Все офицеры, служившие на корабле с великим князем, помимо их прочих достоинств, не должны были пьянеть ни при каких обстоятельствах, так как разные церемонии и встречи во всех государствах, куда бы ни прибывало судно, иногда заканчивались выпивкой, во время которой хмелеть строжайше запрещалось уже по одному тому, что Константина приказывали оберегать от всего дурного. Это великосветское пьянство было для Невельского тяжелым трудом, который он исполнял честно.
Но сейчас ему не хотелось думать о том, что сказал Завойко. Все представлялось пустяком здесь, где звучал рояль, где были прекрасные женщины и пела виолончель.
Элиз вошла снова. В руках у нее был черный кружевной платок. Теперь аккомпанировала Юлия Егоровна. Элиз пела своим низким, почти мужским голосом. Пела она романсы, а потом русские песни, с удалью, чувствуя их, почти без акцента. Потом явился хор песельников — свои матросы с «Байкала» и «Иртыша». Муравьев подтягивал им грустно, а матросы со страхом глядели на поющего губернатора и покорно уступали ему запев.
Невельской, взяв ноту, вырвался из общего хора, покрыл почти все его звуки. Голос у него был хороший, и пел он с чувством, затягивал не совсем вовремя, но, в общем, можно и так, даже мило и своеобразно в русской песне.
Муравьев иногда тоже вырывался из хора. Пел он так жалобно, что хватал за душу. Невольно вспоминалась капитану Кинешма, где жила его мать — помещица средней руки, крепостные деревни, русские мужики и бабы и тоскливая их жизнь в лесах за Костромой.
А снаружи доносился вой и лай собак и шум ветра. Видимо, близилось утро. Невельской подумал, что ведь это все в Аяне, за много тысяч верст от Петербурга. Несколько лет тому назад здесь было болото, а нынче выступает знаменитая Христиани. Это тоже подвиг… Вообще, цивилизующая роль таких мест, как Аян, огромна. Жаль только, что бухты нет…

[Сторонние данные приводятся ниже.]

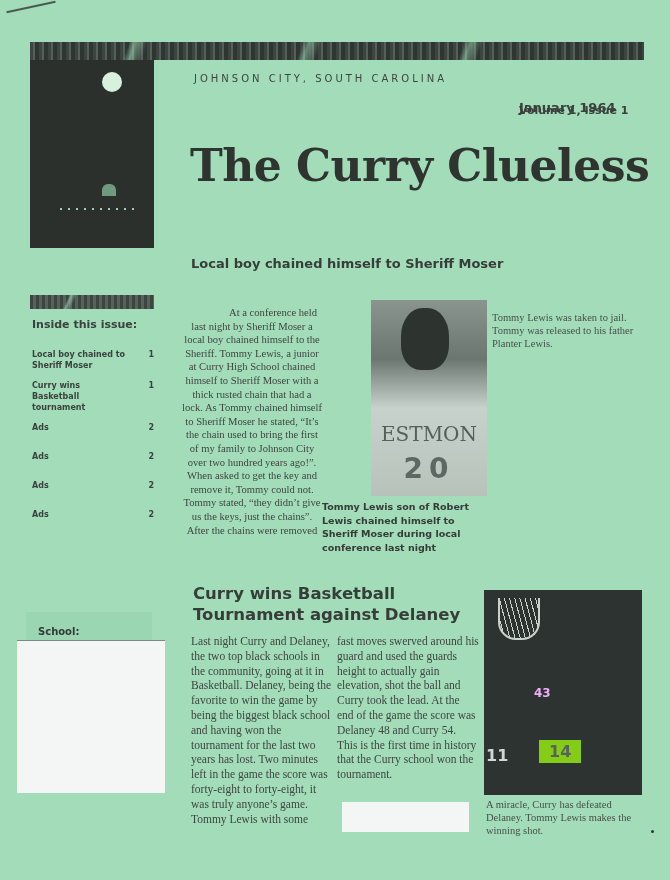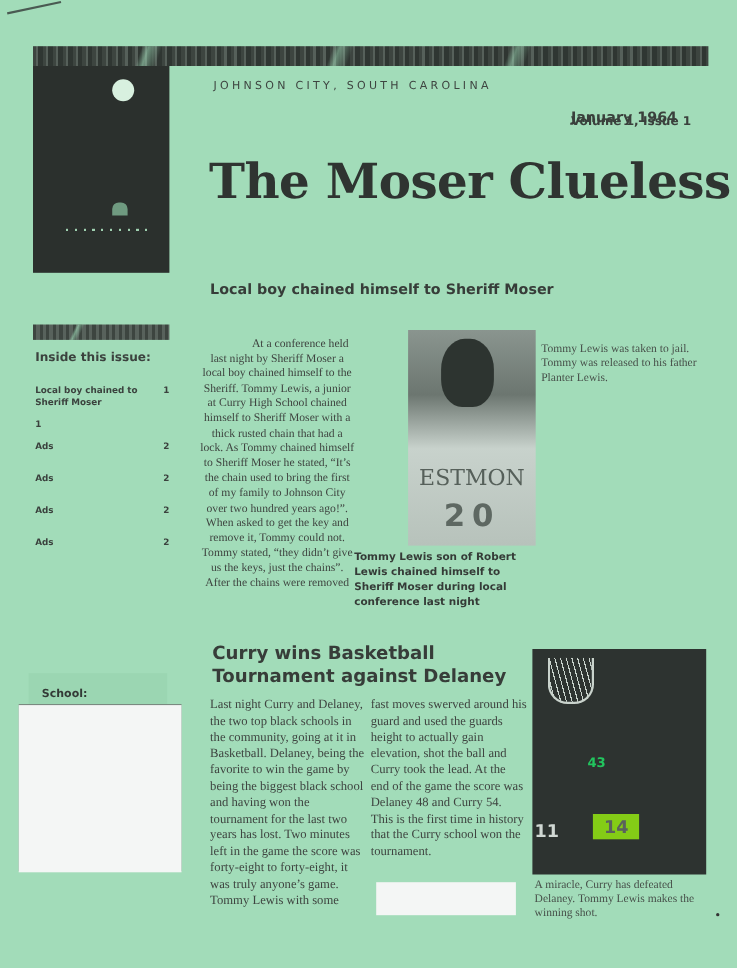"The Moser Clueless" div.abs { text: Moser -> Curry }
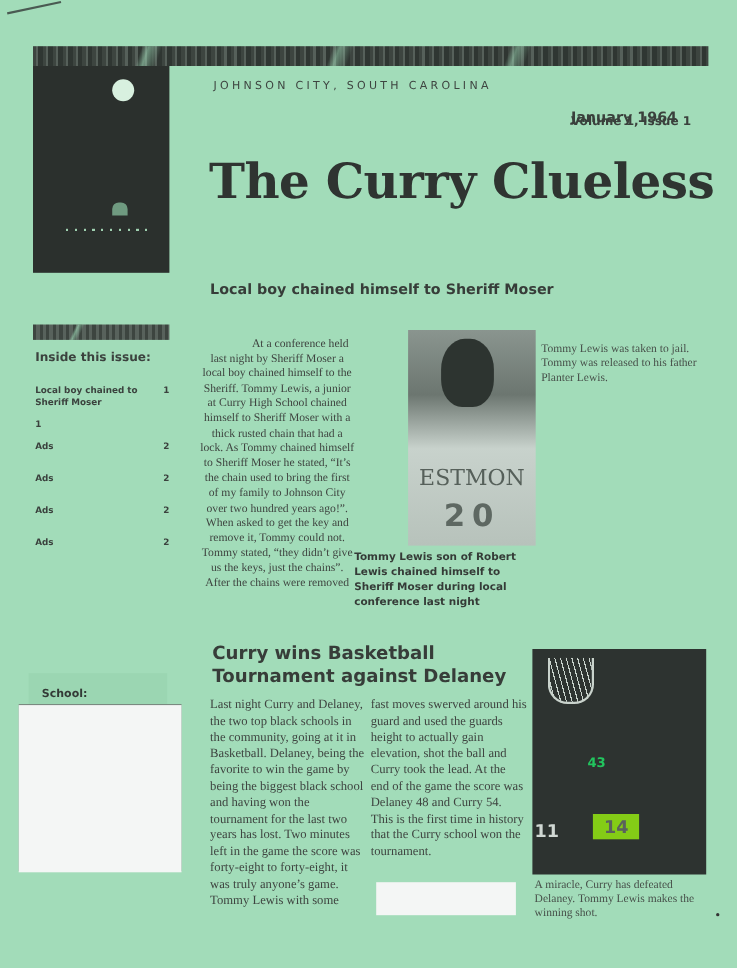"Curry wins Basketball tournament" span.toc-label { html: none -> <span>Curry wins Basketball tournament</span> }
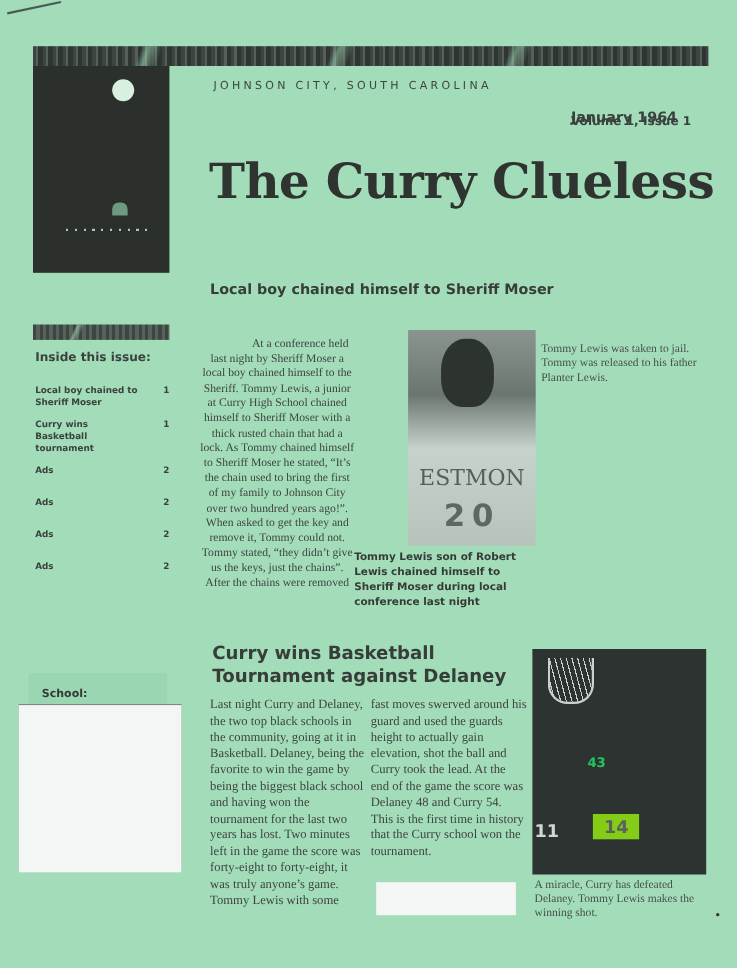"43" .p43 { color: #22c55e -> #f0abfc }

Светало. К дому подали коней. Послышались крики погонщиков. Появился Корсаков. Он в куртке, в ремнях и с сумкой. Стали пить за его здоровье.
Все вышли проводить Мишу.
— Так не забудь сказать графу про клык мамонта, который я пошлю ему непременно для коллекции, — сказал на прощанье Муравьев. — Скажи, что по зимнему пути. И расскажи, пожалуйста, какой это превосходнейший экземпляр.
Где-то за океаном солнце уже горело, и оранжевое пламя его подпалило многоярусные перистые облака над громадной площадью воды. Пламя отражалось и в воде и в небе; казалось, загорается весь океан и заревом объято все небо между Россией и Америкой.